_BRIEF_
Your response should reproduce every line of the entries that contains the word "into".

_SOURCE MATERIAL_
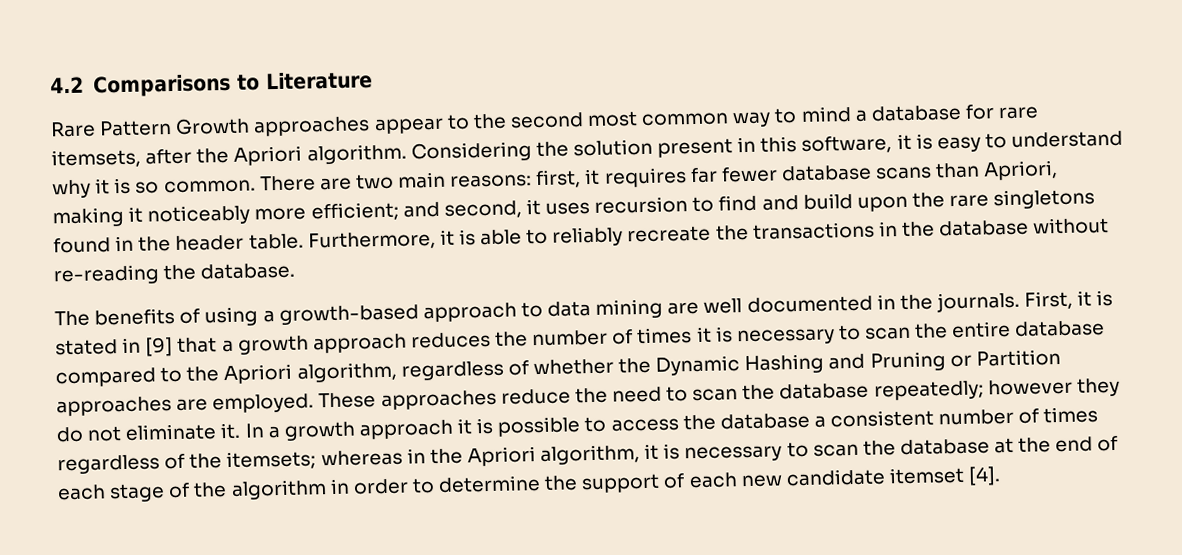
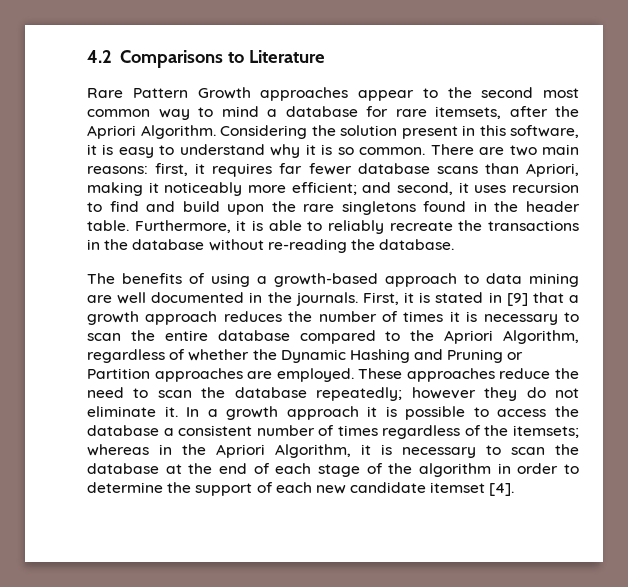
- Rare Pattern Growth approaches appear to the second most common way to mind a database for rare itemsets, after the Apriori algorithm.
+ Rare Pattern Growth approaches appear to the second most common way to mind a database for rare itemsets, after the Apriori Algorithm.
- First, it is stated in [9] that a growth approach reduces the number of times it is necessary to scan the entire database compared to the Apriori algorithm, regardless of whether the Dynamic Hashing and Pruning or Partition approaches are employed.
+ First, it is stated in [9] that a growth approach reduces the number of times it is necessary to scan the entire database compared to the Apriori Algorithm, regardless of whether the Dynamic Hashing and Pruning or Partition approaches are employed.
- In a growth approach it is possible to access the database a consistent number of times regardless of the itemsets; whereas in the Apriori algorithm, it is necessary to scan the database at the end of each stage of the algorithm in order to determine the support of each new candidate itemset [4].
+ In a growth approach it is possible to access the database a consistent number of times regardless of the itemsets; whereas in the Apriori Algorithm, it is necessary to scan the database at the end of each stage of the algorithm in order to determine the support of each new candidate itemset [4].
==
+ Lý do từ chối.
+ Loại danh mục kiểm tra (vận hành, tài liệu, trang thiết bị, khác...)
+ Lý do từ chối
---
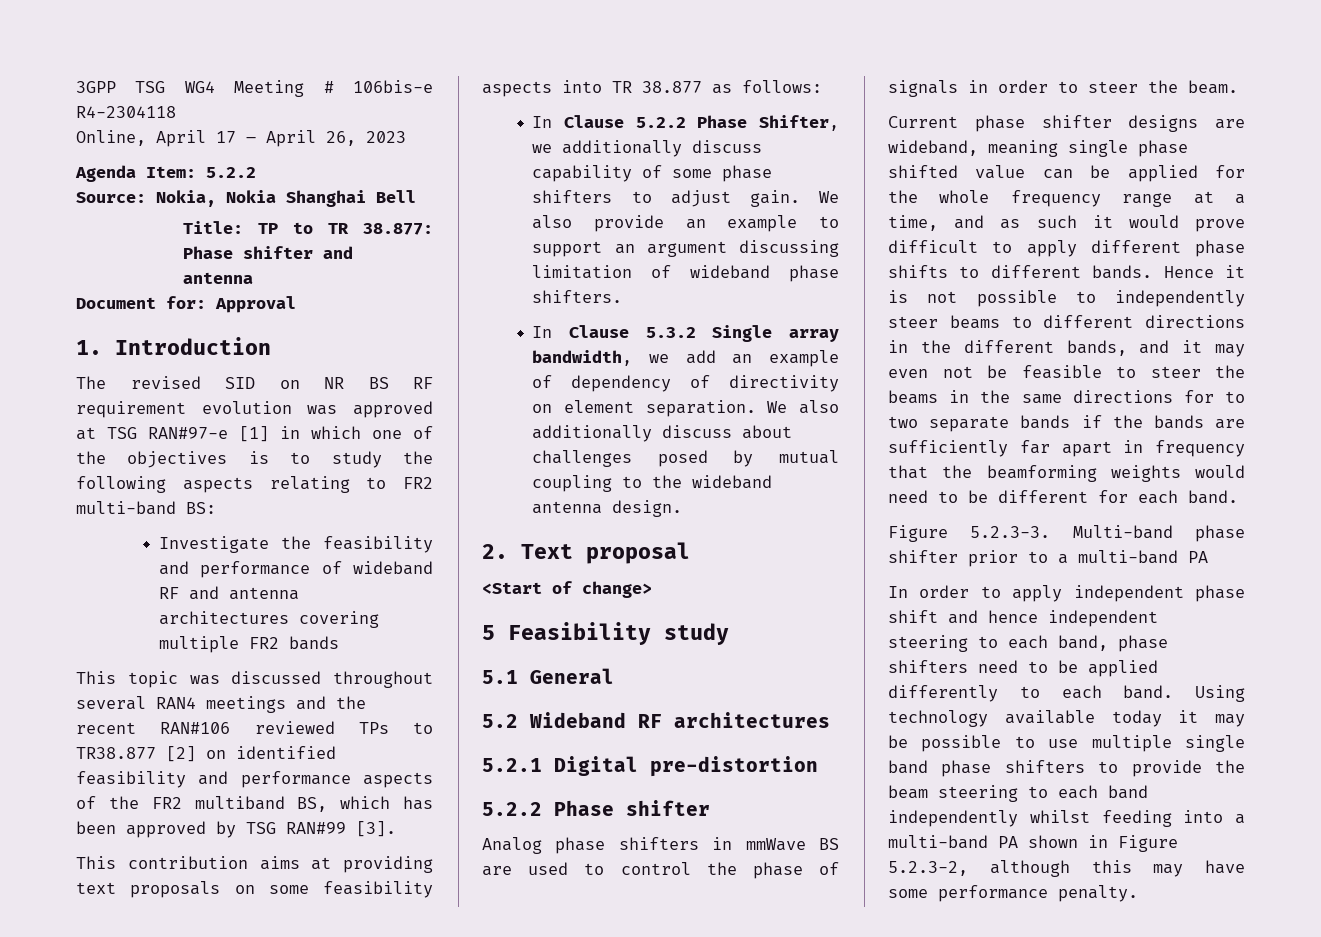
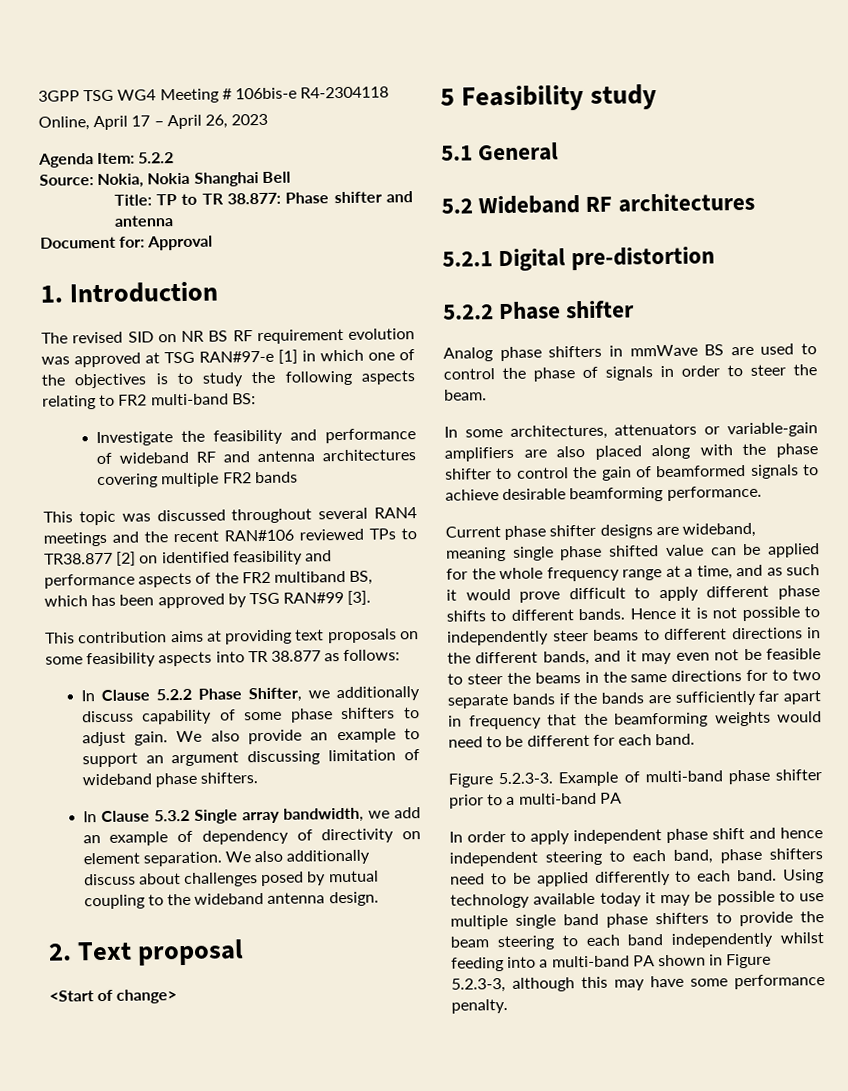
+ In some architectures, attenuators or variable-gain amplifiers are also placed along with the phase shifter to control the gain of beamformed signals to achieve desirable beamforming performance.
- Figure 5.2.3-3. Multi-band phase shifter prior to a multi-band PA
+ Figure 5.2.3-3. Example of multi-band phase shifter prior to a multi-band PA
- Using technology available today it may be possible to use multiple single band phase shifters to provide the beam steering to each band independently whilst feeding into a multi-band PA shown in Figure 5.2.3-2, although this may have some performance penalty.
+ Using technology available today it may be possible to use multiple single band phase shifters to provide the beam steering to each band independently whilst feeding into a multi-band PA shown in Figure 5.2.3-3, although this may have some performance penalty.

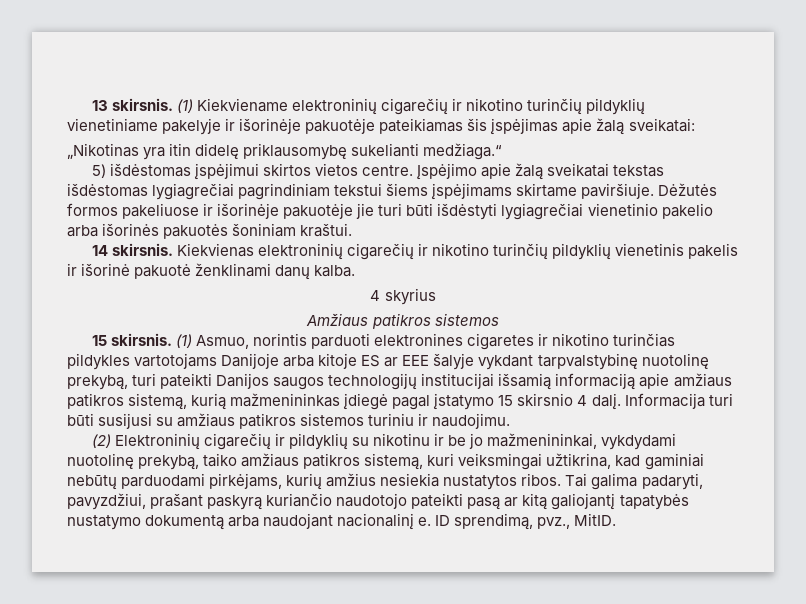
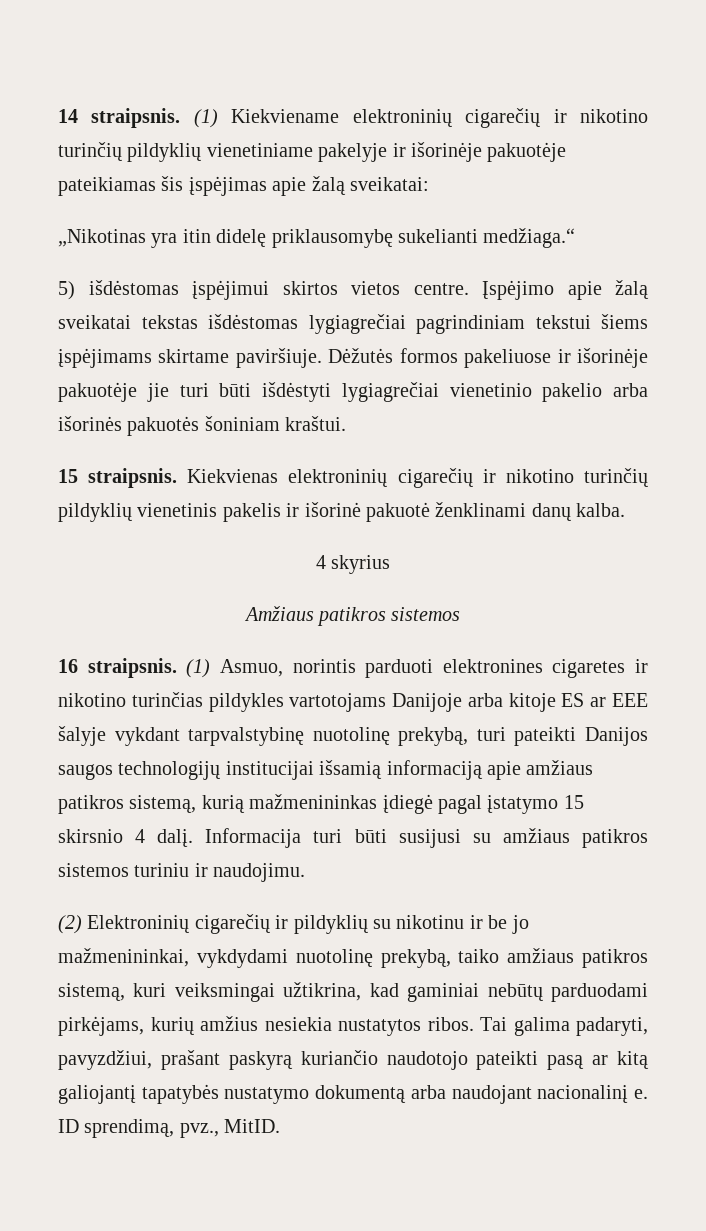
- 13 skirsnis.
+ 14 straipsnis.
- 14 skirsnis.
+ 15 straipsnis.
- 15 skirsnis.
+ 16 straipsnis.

_EXERCISE ANSWER_
- Using technology available today it may be possible to use multiple single band phase shifters to provide the beam steering to each band independently whilst feeding into a multi-band PA shown in Figure 5.2.3-2, although this may have some performance penalty.
+ Using technology available today it may be possible to use multiple single band phase shifters to provide the beam steering to each band independently whilst feeding into a multi-band PA shown in Figure 5.2.3-3, although this may have some performance penalty.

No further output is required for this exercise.